Give again, word for word, every line in the entries below from the line with "My entire accounting" up to and including the line with "NLP and classification modeling.", and no other line.

Information given →
::::::
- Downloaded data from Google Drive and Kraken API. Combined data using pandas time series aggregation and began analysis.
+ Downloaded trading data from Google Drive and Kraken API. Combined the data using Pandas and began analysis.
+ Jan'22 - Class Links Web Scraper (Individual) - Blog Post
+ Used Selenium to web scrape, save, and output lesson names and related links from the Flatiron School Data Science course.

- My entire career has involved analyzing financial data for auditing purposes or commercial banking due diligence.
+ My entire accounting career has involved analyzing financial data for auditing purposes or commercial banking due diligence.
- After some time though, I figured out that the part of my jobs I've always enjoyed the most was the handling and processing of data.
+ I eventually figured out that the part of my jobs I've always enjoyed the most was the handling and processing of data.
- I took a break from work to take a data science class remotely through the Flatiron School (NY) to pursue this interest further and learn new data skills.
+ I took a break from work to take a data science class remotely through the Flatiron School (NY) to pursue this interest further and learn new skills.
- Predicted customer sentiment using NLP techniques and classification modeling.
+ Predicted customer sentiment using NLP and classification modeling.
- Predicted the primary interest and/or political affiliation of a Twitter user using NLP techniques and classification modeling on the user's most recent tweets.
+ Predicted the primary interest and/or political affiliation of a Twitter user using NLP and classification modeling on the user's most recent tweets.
::::::
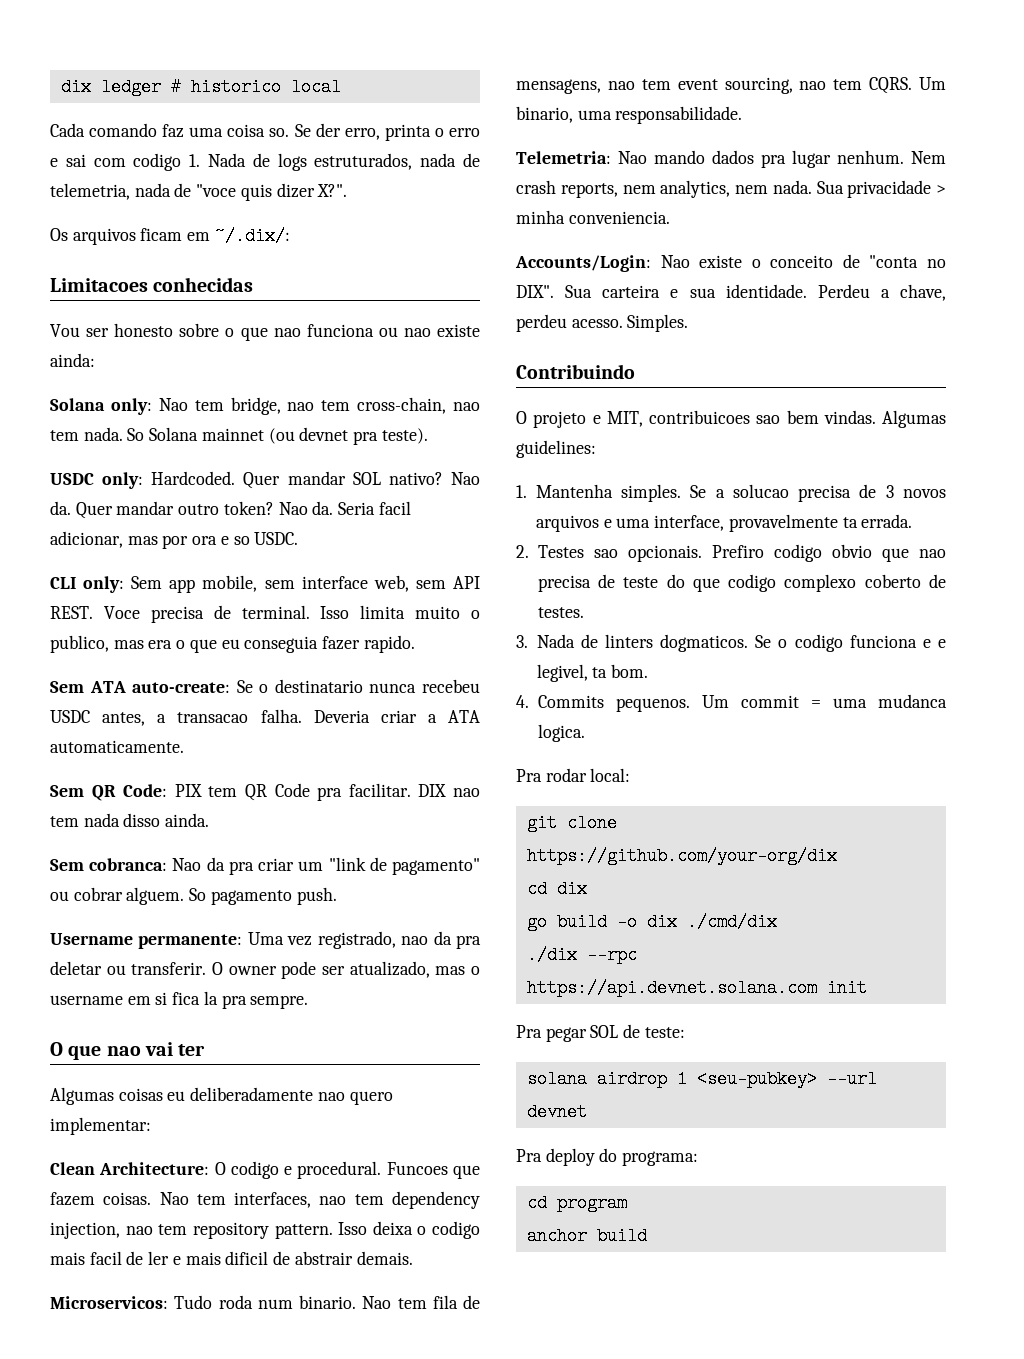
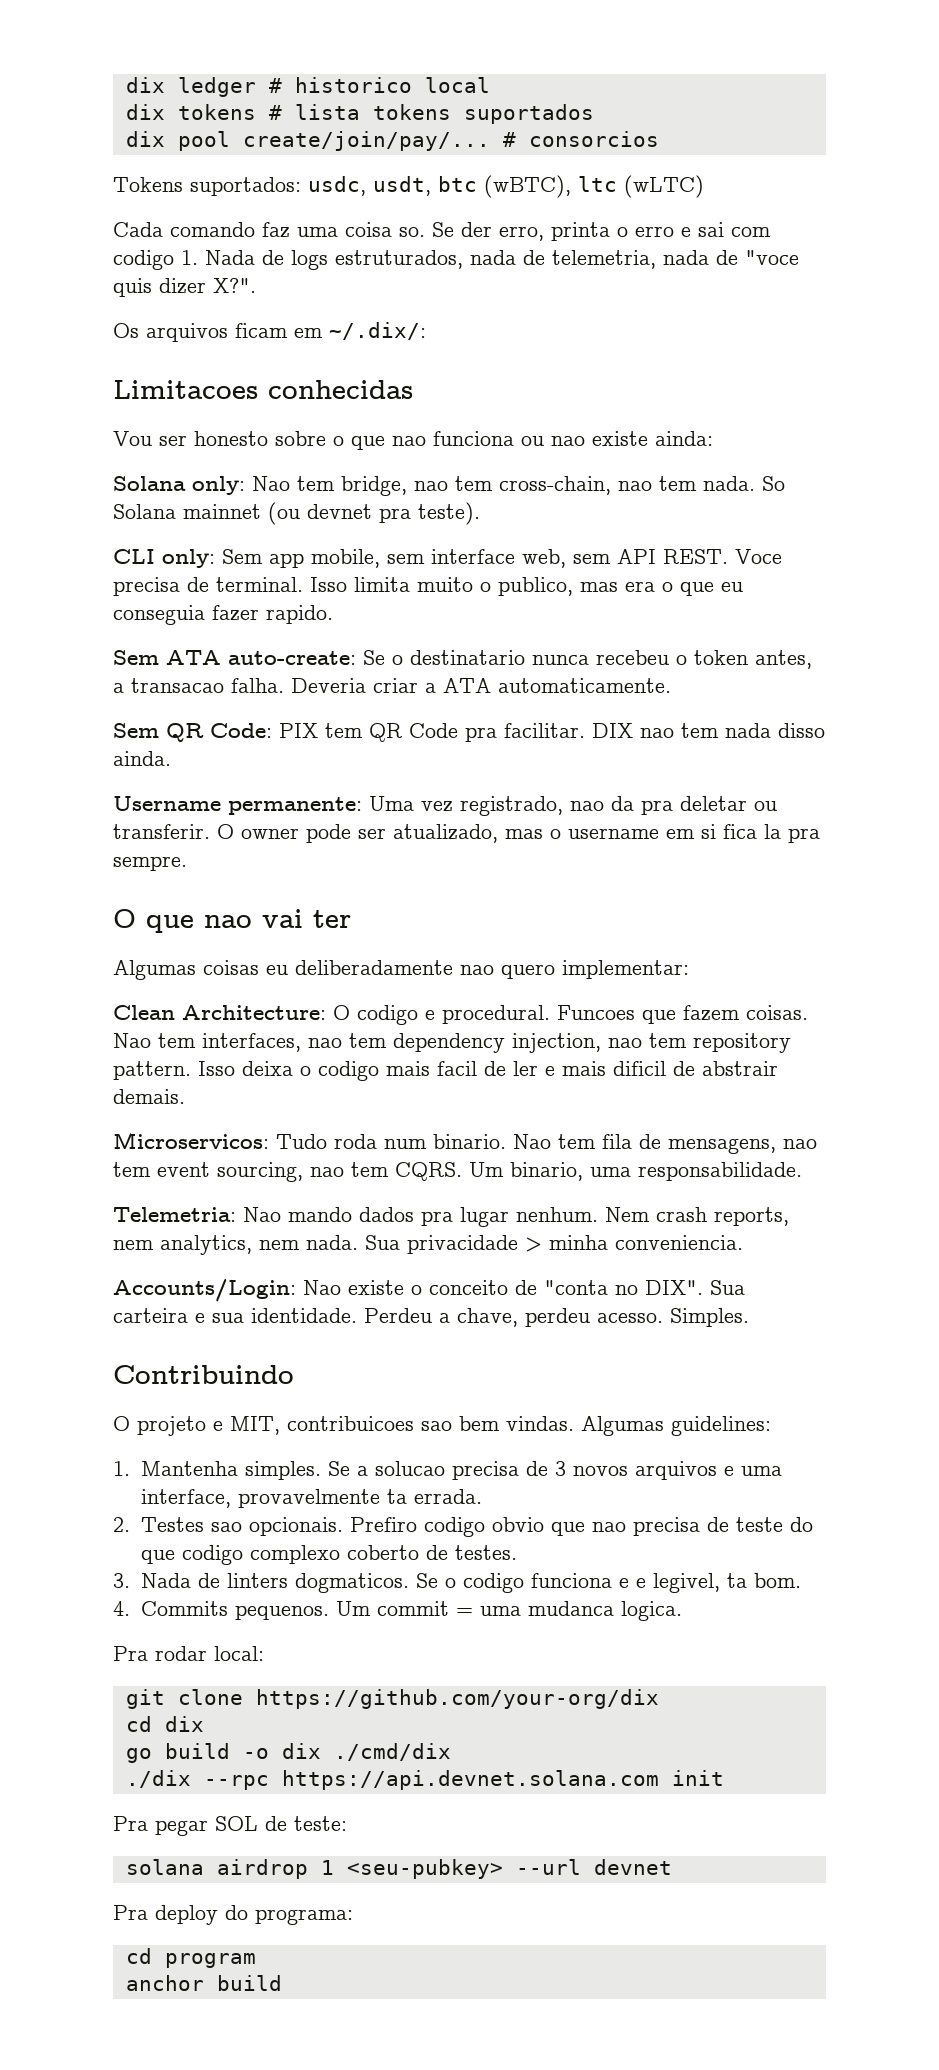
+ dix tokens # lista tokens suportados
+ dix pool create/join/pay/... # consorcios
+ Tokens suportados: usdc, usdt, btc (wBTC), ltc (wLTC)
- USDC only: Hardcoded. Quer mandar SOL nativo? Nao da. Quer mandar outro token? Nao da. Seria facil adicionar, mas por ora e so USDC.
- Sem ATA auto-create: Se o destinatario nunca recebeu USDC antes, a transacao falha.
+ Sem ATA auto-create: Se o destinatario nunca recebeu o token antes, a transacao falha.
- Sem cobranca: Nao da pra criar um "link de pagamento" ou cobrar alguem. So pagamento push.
::::::
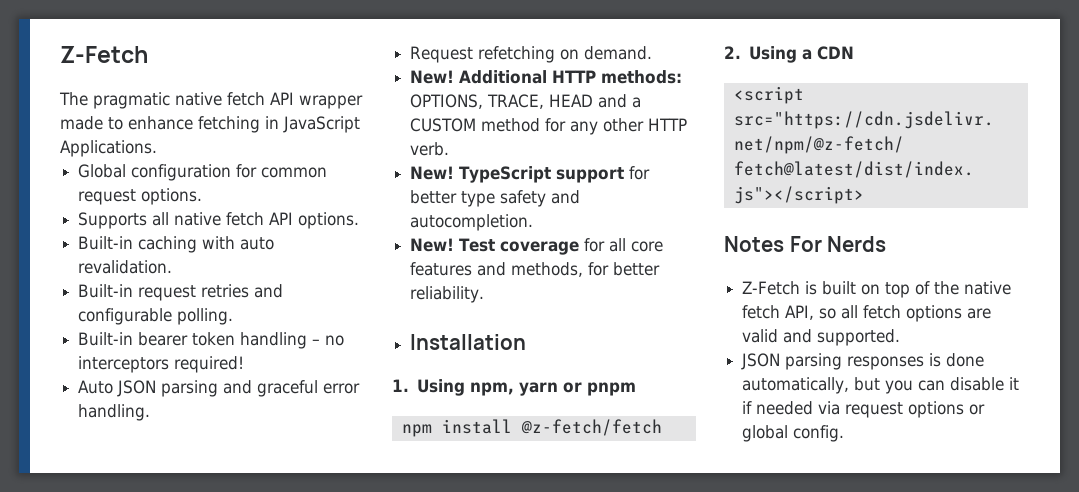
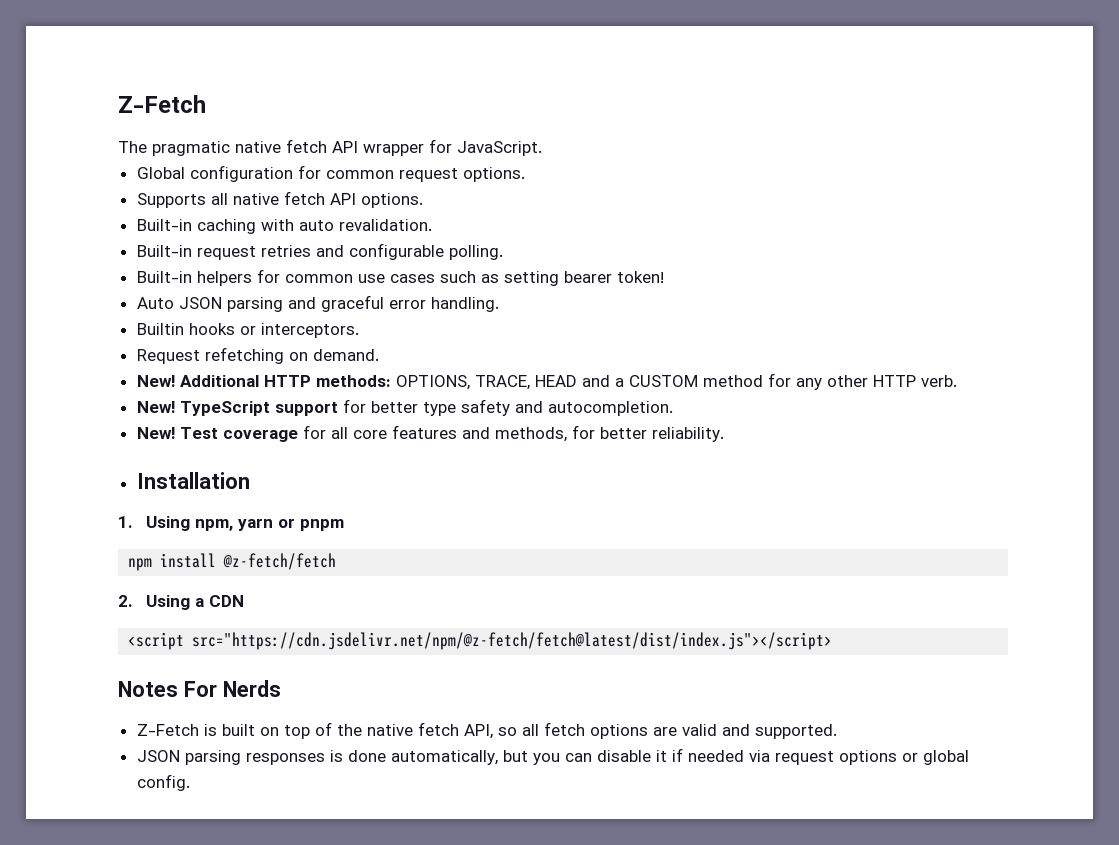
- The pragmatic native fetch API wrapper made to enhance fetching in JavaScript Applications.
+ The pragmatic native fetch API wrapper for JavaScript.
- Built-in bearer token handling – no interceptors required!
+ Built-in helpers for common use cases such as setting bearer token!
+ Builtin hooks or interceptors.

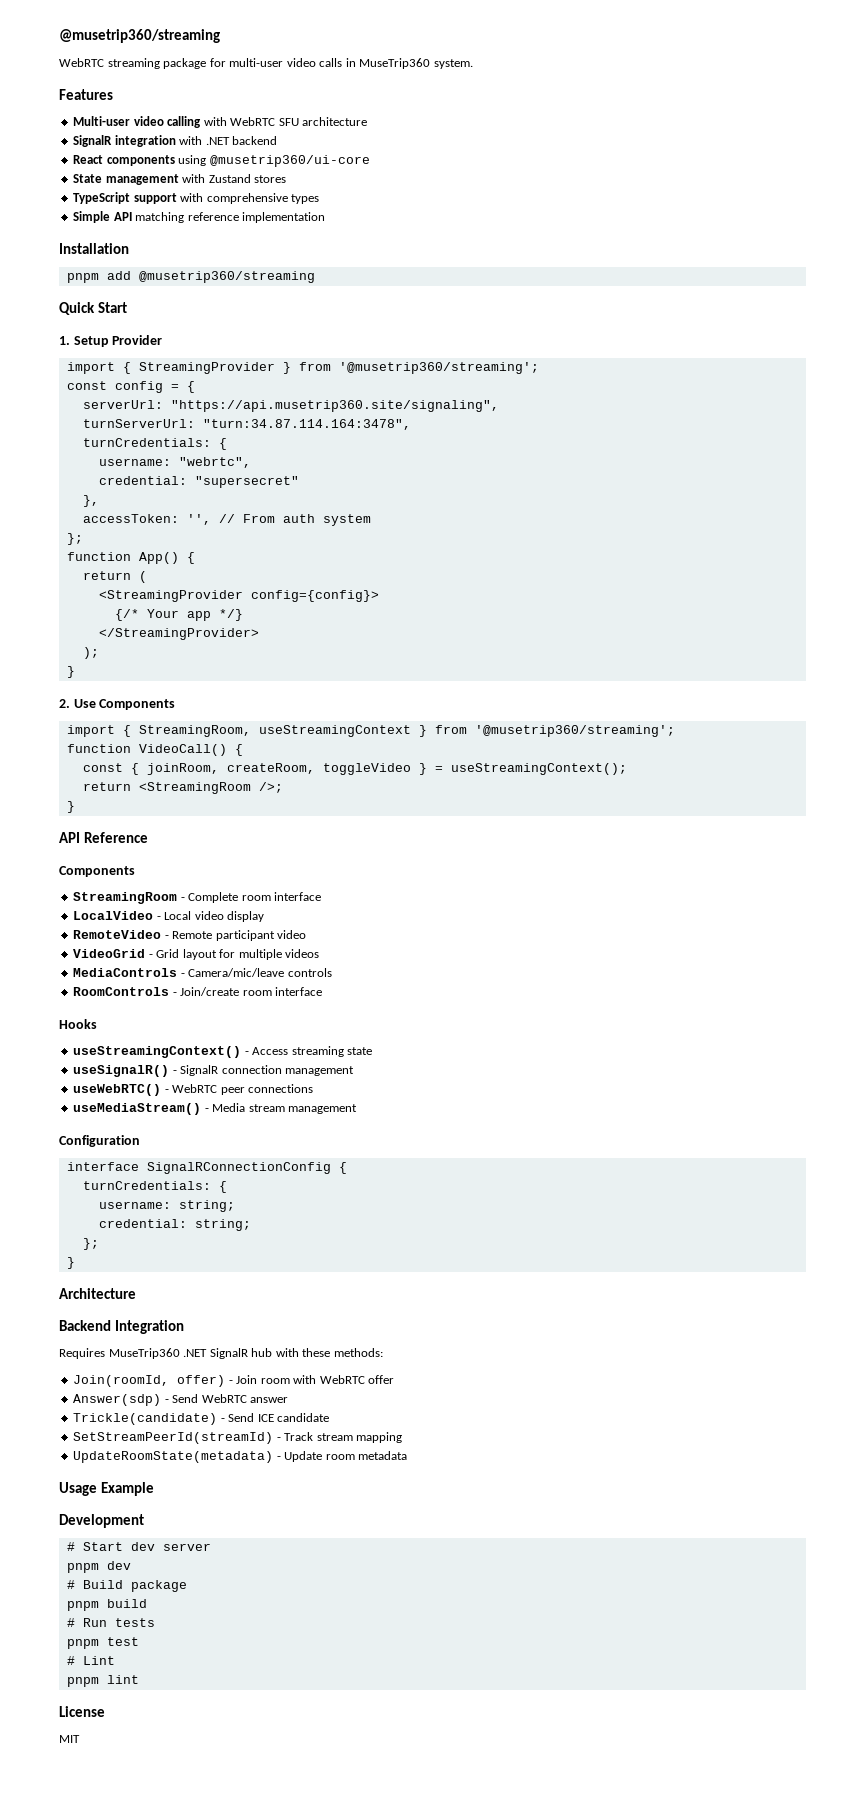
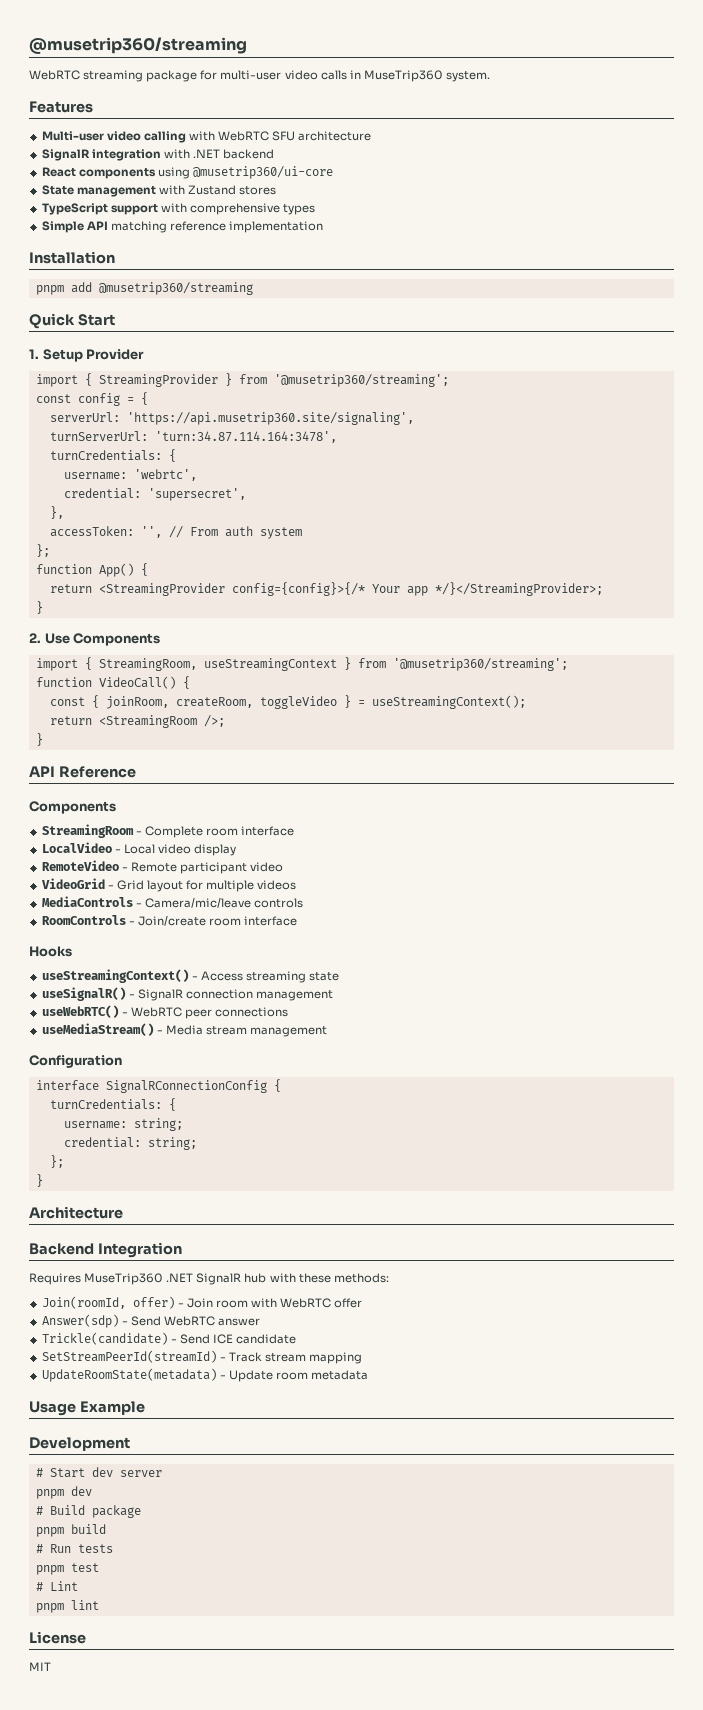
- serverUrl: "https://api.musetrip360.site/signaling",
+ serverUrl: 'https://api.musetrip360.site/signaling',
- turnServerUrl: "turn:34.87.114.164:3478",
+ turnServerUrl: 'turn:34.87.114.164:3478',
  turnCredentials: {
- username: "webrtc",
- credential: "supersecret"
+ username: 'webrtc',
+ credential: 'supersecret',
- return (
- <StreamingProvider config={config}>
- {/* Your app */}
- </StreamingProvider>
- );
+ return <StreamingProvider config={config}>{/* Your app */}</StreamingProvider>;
::::::
Answer to the problem →
+ My entire accounting career has involved analyzing financial data for auditing purposes or commercial banking due diligence.
- After some time though, I figured out that the part of my jobs I've always enjoyed the most was the handling and processing of data.
+ I eventually figured out that the part of my jobs I've always enjoyed the most was the handling and processing of data.
- I took a break from work to take a data science class remotely through the Flatiron School (NY) to pursue this interest further and learn new data skills.
+ I took a break from work to take a data science class remotely through the Flatiron School (NY) to pursue this interest further and learn new skills.
- Predicted customer sentiment using NLP techniques and classification modeling.
+ Predicted customer sentiment using NLP and classification modeling.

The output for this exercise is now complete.